Из-за них, скажу прямо, мне даже знаменитым писателем не хочется быть. Непременно приедут. Прочтут и приедут. У меня уж тетка одна с Украины приехала.
Вообще писателем быть очень трудновато. Скажем, тоже — идеология… Требуется нынче от писателя идеология.
Вот Воронский (хороший человек) пишет:
…Писателям нужно «точнее идеологически определяться».
Этакая, право, мне неприятность! Какая, скажите, может быть у меня «точная идеология», если ни одна партия в целом меня не привлекает?
С точки зрения людей партийных, я беспринципный человек. Пусть. Сам же я про себя скажу: я не коммунист, не эсер, не монархист, я просто русский. И к тому же политически безнравственный.
Честное слово даю — не знаю до сих пор, ну вот хоть, скажем, Гучков… В какой партии Гучков? А черт его знает, в какой он партии. Знаю: не большевик, но эсер он или кадет — не знаю и знать не хочу, а если и узнаю, то Пушкина буду любить по-прежнему.
Многие на меня за это очень обидятся. (Этакая, скажут, невинность сохранилась после трех революций.) Но это так. И это незнание для меня радость все-таки.
Нету у меня ни к кому ненависти — вот моя «точная идеология».
Ну, а еще точней? Еще точней — пожалуйста. По общему размаху мне ближе всего большевики. И большевичить с ними я согласен.
Да и кому быть большевиком, как не мне?
Я «в Бога не верю». Мне смешно даже, непостижимо, как это интеллигентный человек идет в церковь Параскевы Пятницы и там молится раскрашенной картине…
Я не мистик. Старух не люблю. Кровного родства не признаю.
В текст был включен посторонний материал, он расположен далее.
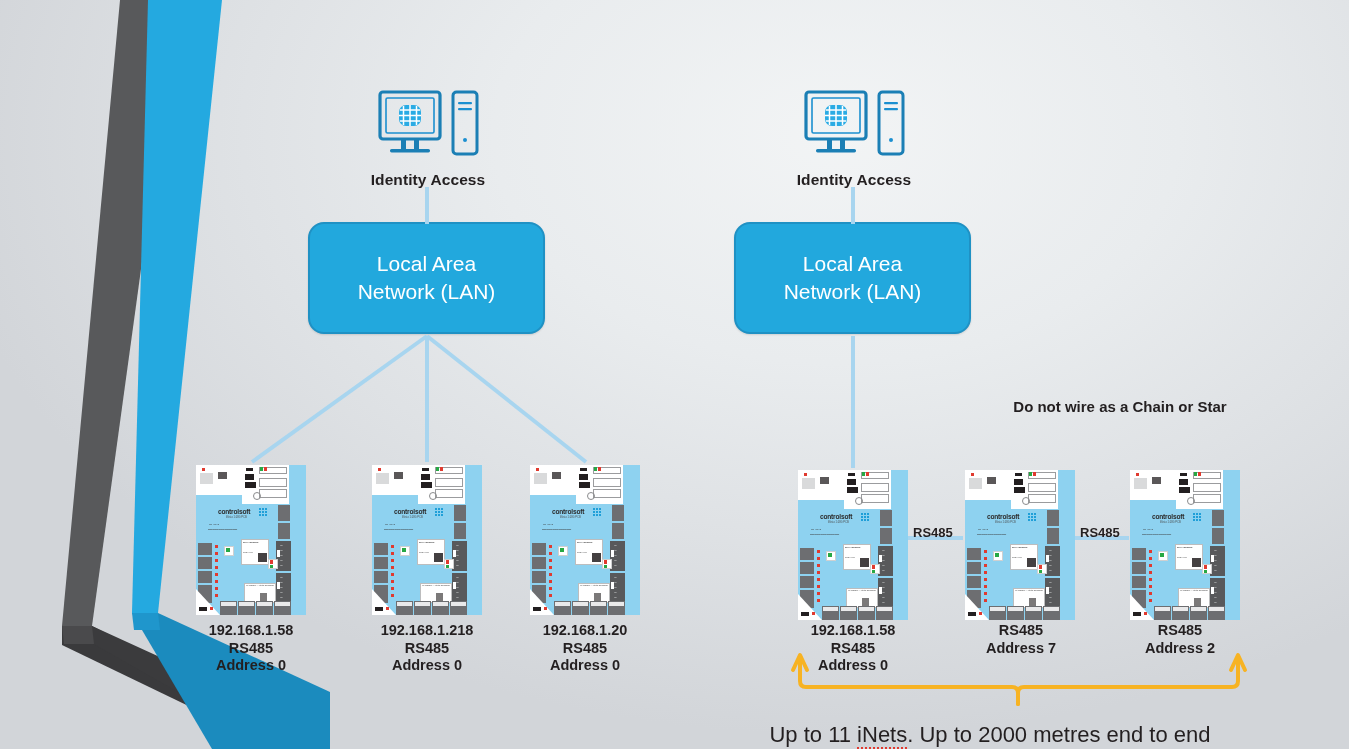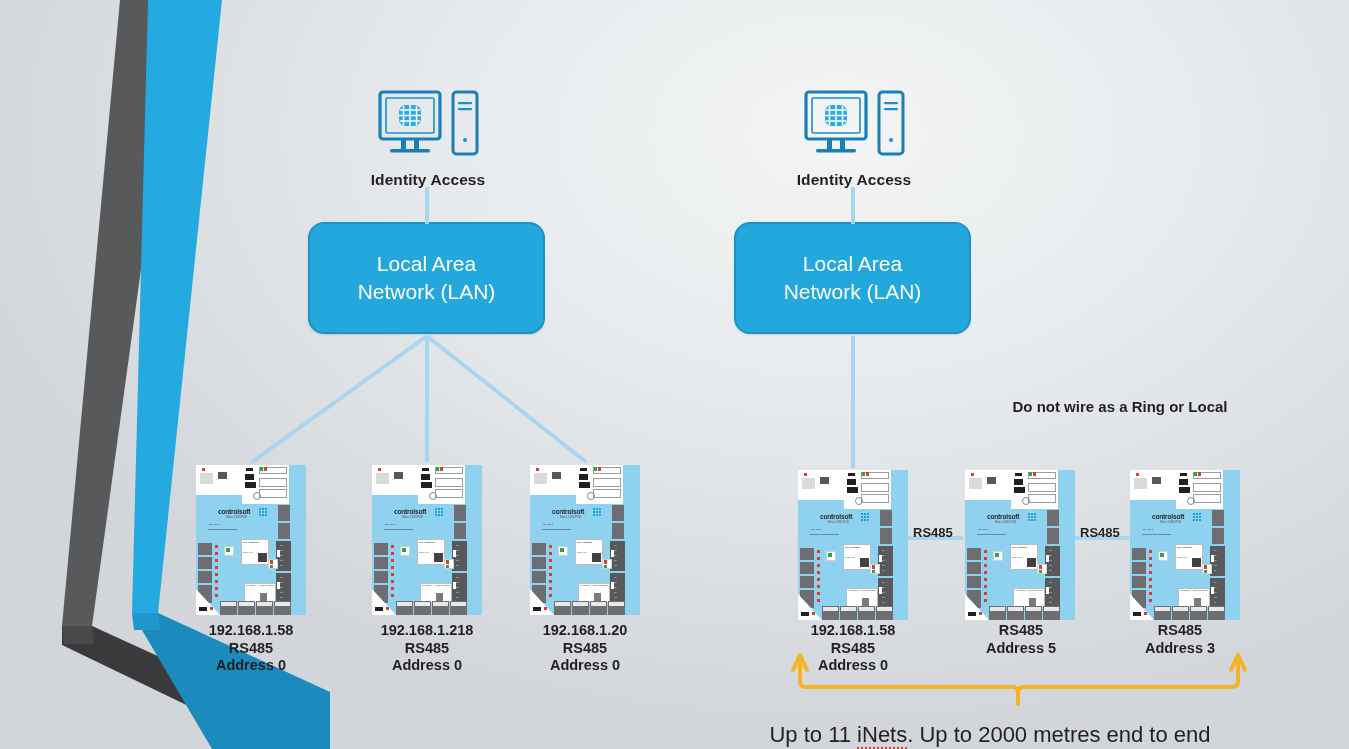--- a/index.html
+++ b/index.html
@@ -219,21 +219,21 @@
       <path d="M1238 661 L1238 681 Q1238 687 1232 687 L1024 687 Q1018 687 1018 693 L1018 704"></path>
       <path d="M793 670 L800 655 L807 670"></path>
       <path d="M1231 670 L1238 655 L1245 670"></path>
     </g>
   </svg>
 
   <div class="rs485" style="left:913px; top:525px;">RS485</div>
   <div class="rs485" style="left:1080px; top:525px;">RS485</div>
 
   <div class="note" style="left:950px; top:396px; width:340px;">
-    <div class="b">Do not wire as a Ring or Local</div>
+    <div class="b">Do not wire as a Chain or Star</div>
   </div>
 
   <div id="devices">
       <div class="device" style="left: 196px; top: 465px;">
         <div class="dev-blue" style="left:0;top:0;width:110px;height:150px;"></div>
         <div class="dev-white" style="left:0;top:0;width:47px;height:30px;"></div>
         <div class="dev-white" style="left:0;top:0;width:78px;height:17px;"></div>
         <div class="dev-gray" style="left:4px;top:8px;width:13px;height:11px;"></div>
         <div class="dev-red" style="left:6px;top:3px;width:3px;height:3px;"></div>
         <div class="dev-blk" style="left:22px;top:7px;width:9px;height:7px;opacity:.75;"></div>
@@ -776,22 +776,22 @@
     <div>Address 0</div>
   </div>
 
   <div class="devcap" style="left:763px; top:622px;">
     <div>192.168.1.58</div>
     <div>RS485</div>
     <div>Address 0</div>
   </div>
   <div class="devcap" style="left:931px; top:622px;">
     <div>RS485</div>
-    <div>Address 5</div>
+    <div>Address 7</div>
   </div>
   <div class="devcap" style="left:1090px; top:622px;">
     <div>RS485</div>
-    <div>Address 3</div>
+    <div>Address 2</div>
   </div>
 
   <div id="bottomcap"><span>Up to 11 </span><span class="spell">iNets</span><span>. Up to 2000 metres end to end</span></div>
 
 </div>
 
 </body></html>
И Россию люблю мужицкую.
И в этом мне с большевиками по пути.
Но я не коммунист (не марксист, вернее) и думаю, что никогда им не буду.
Мне 27 лет. Впрочем, Оленька Зив думает, что мне меньше. Но все-таки это так.
В 13-м году я поступил в университет. В 14-м — поехал на Кавказ. Дрался в Кисловодске на дуэли с правоведом К. После чего почувствовал немедленно, что я человек необыкновенный, герой и авантюрист — поехал добровольцем на войну. Офицером был. Дальше я рассказывать не буду, иначе начну себя обкрадывать. Нынче я пишу «Записки бывшего офицера», не о себе, конечно, но там все будет. Там будет даже, как меня однажды в революцию заперли с квартирмейстером Хоруном в городском холодильнике.
А после революции скитался я по многим местам России.
Был плотником, на звериный промысел ездил к Новой Земле, был сапожным подмастерьем, служил телефонистом, милиционером служил на станции «Лигово», был агентом уголовного розыска, карточным игроком, конторщиком, актером, был снова на фронте добровольцем в Красной армии.
Врачом не был. Впрочем, неправда — был врачом. В 17-м году после революции выбрали меня солдаты старшим врачом, хотя я командовал тогда батальоном. А произошло это оттого, что старший врач полка как-то скуповато давал солдатам отпуска по болезни. Я показался им сговорчивей. Я не смеюсь. Я говорю серьезно. А вот сухонькая таблица моих событий: арестован — 6 раз, к смерти приговорен — 1 раз, ранен — 3 раза, самоубийством кончал — 2 раза, били меня — 3 раза.